-------- Input material

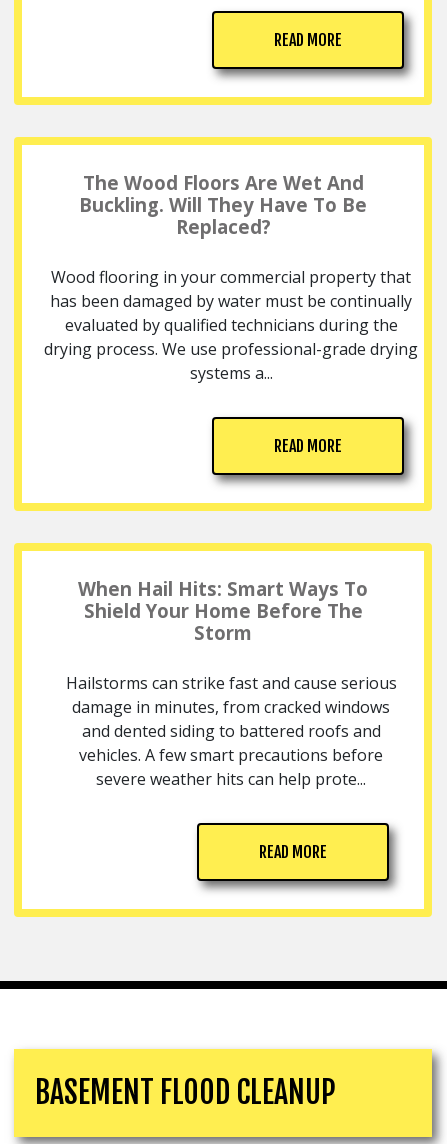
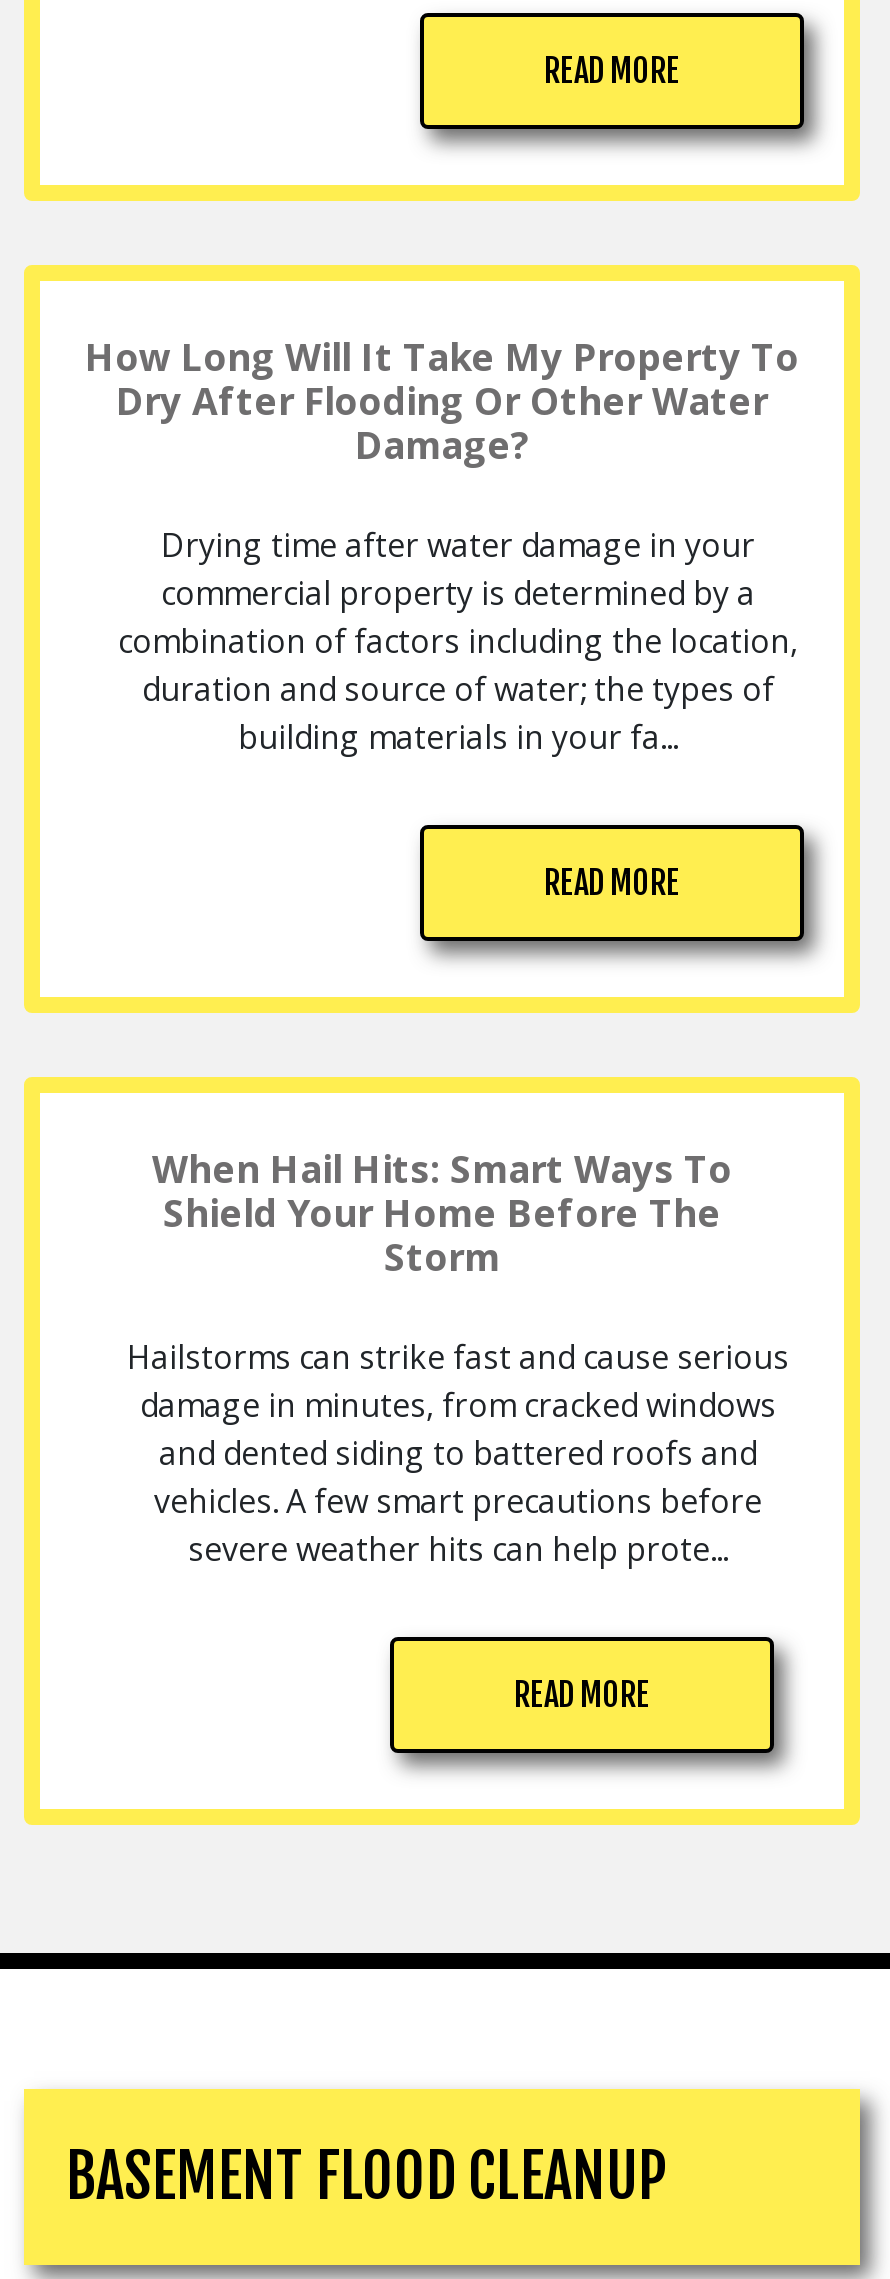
- The Wood Floors Are Wet And
- Buckling. Will They Have To Be
- Replaced?
+ How Long Will It Take My Property To
+ Dry After Flooding Or Other Water
+ Damage?

- Wood flooring in your commercial property that
- has been damaged by water must be continually
- evaluated by qualified technicians during the
- drying process. We use professional-grade drying
- systems a...
+ Drying time after water damage in your
+ commercial property is determined by a
+ combination of factors including the location,
+ duration and source of water; the types of
+ building materials in your fa...
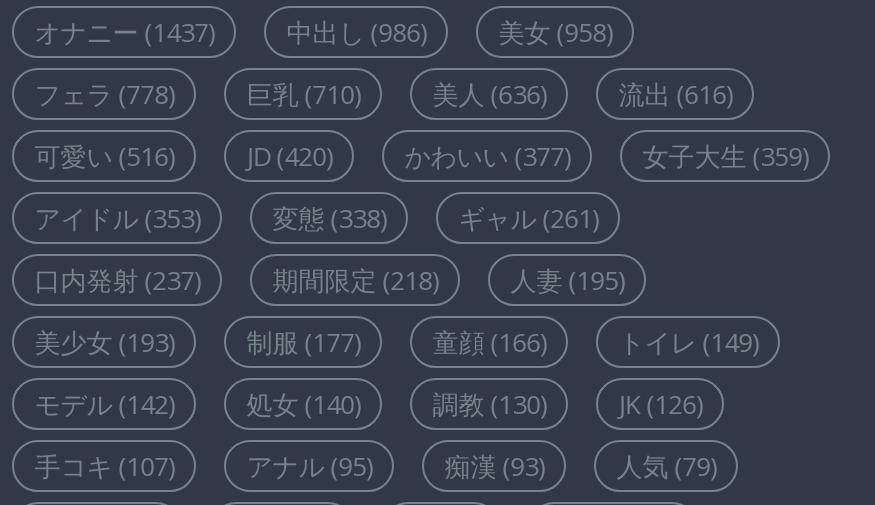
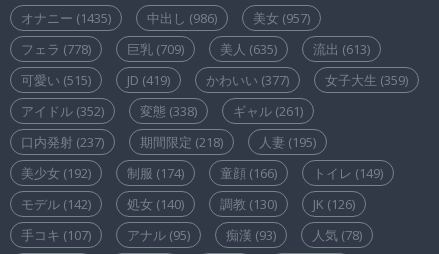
- オナニー(1437)
+ オナニー(1435)

- 美女(958)
+ 美女(957)

- 巨乳(710)
+ 巨乳(709)

- 美人(636)
+ 美人(635)

- 流出(616)
+ 流出(613)

- 可愛い(516)
+ 可愛い(515)

- JD(420)
+ JD(419)

- アイドル(353) 変態(338) ギャル(261)
+ アイドル(352) 変態(338) ギャル(261)

- 美少女(193)
+ 美少女(192)

- 制服(177)
+ 制服(174)

- 手コキ(107) アナル(95) 痴漢(93) 人気(79)
+ 手コキ(107) アナル(95) 痴漢(93) 人気(78)
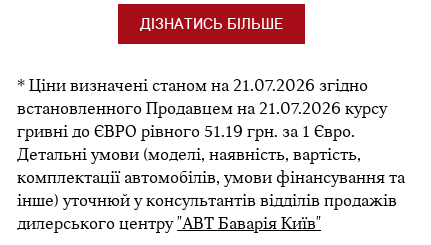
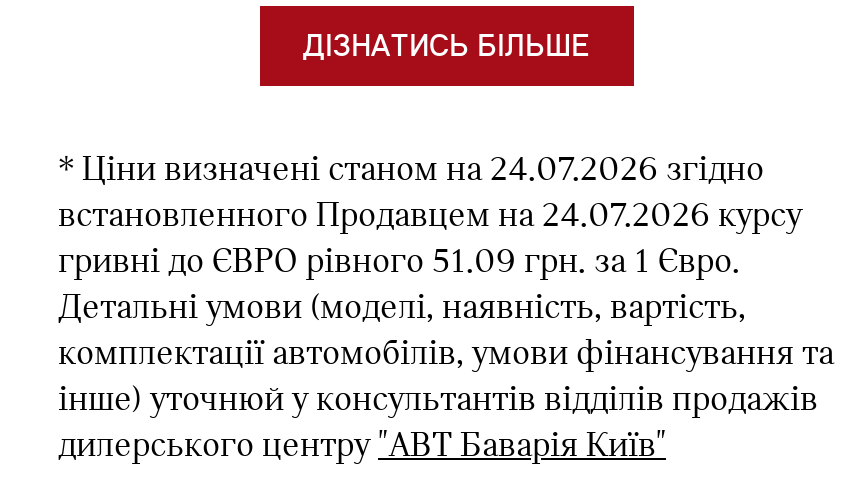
- * Ціни визначені станом на 21.07.2026 згідно
+ * Ціни визначені станом на 24.07.2026 згідно

- встановленного Продавцем на 21.07.2026 курсу
+ встановленного Продавцем на 24.07.2026 курсу

- гривні до ЄВРО рівного 51.19 грн. за 1 Євро.
+ гривні до ЄВРО рівного 51.09 грн. за 1 Євро.
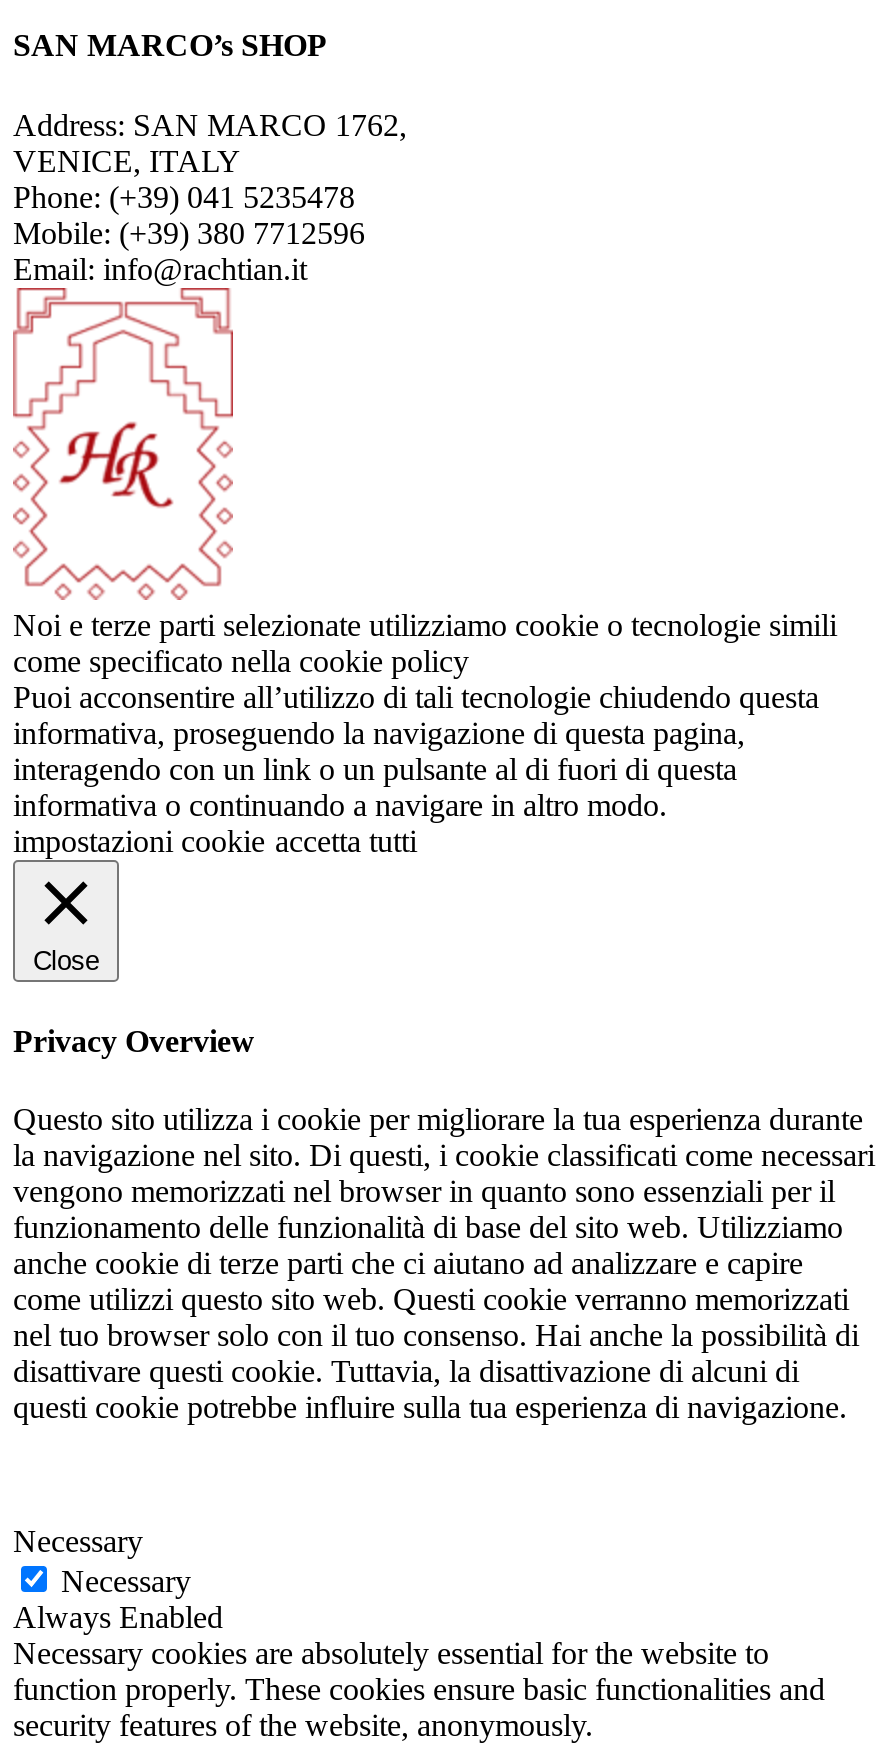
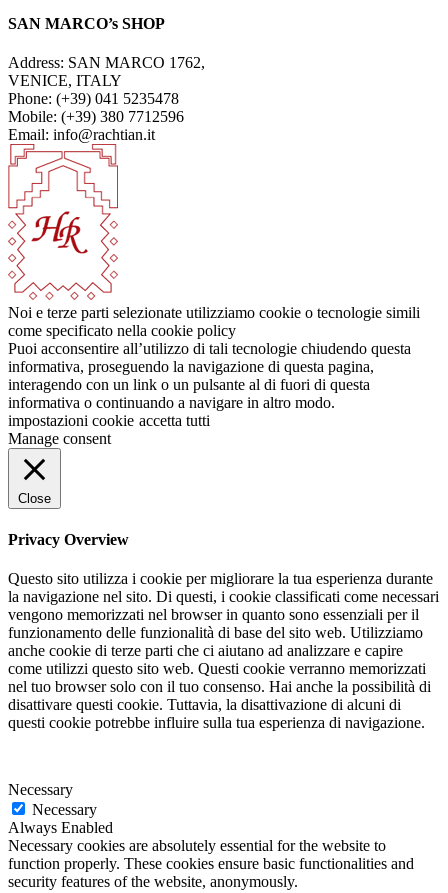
+ Manage consent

----------------

### Directions
The lines that mention the word "рівного" should be pulled from the records above.

### Answer for this exercise
- гривні до ЄВРО рівного 51.19 грн. за 1 Євро.
+ гривні до ЄВРО рівного 51.09 грн. за 1 Євро.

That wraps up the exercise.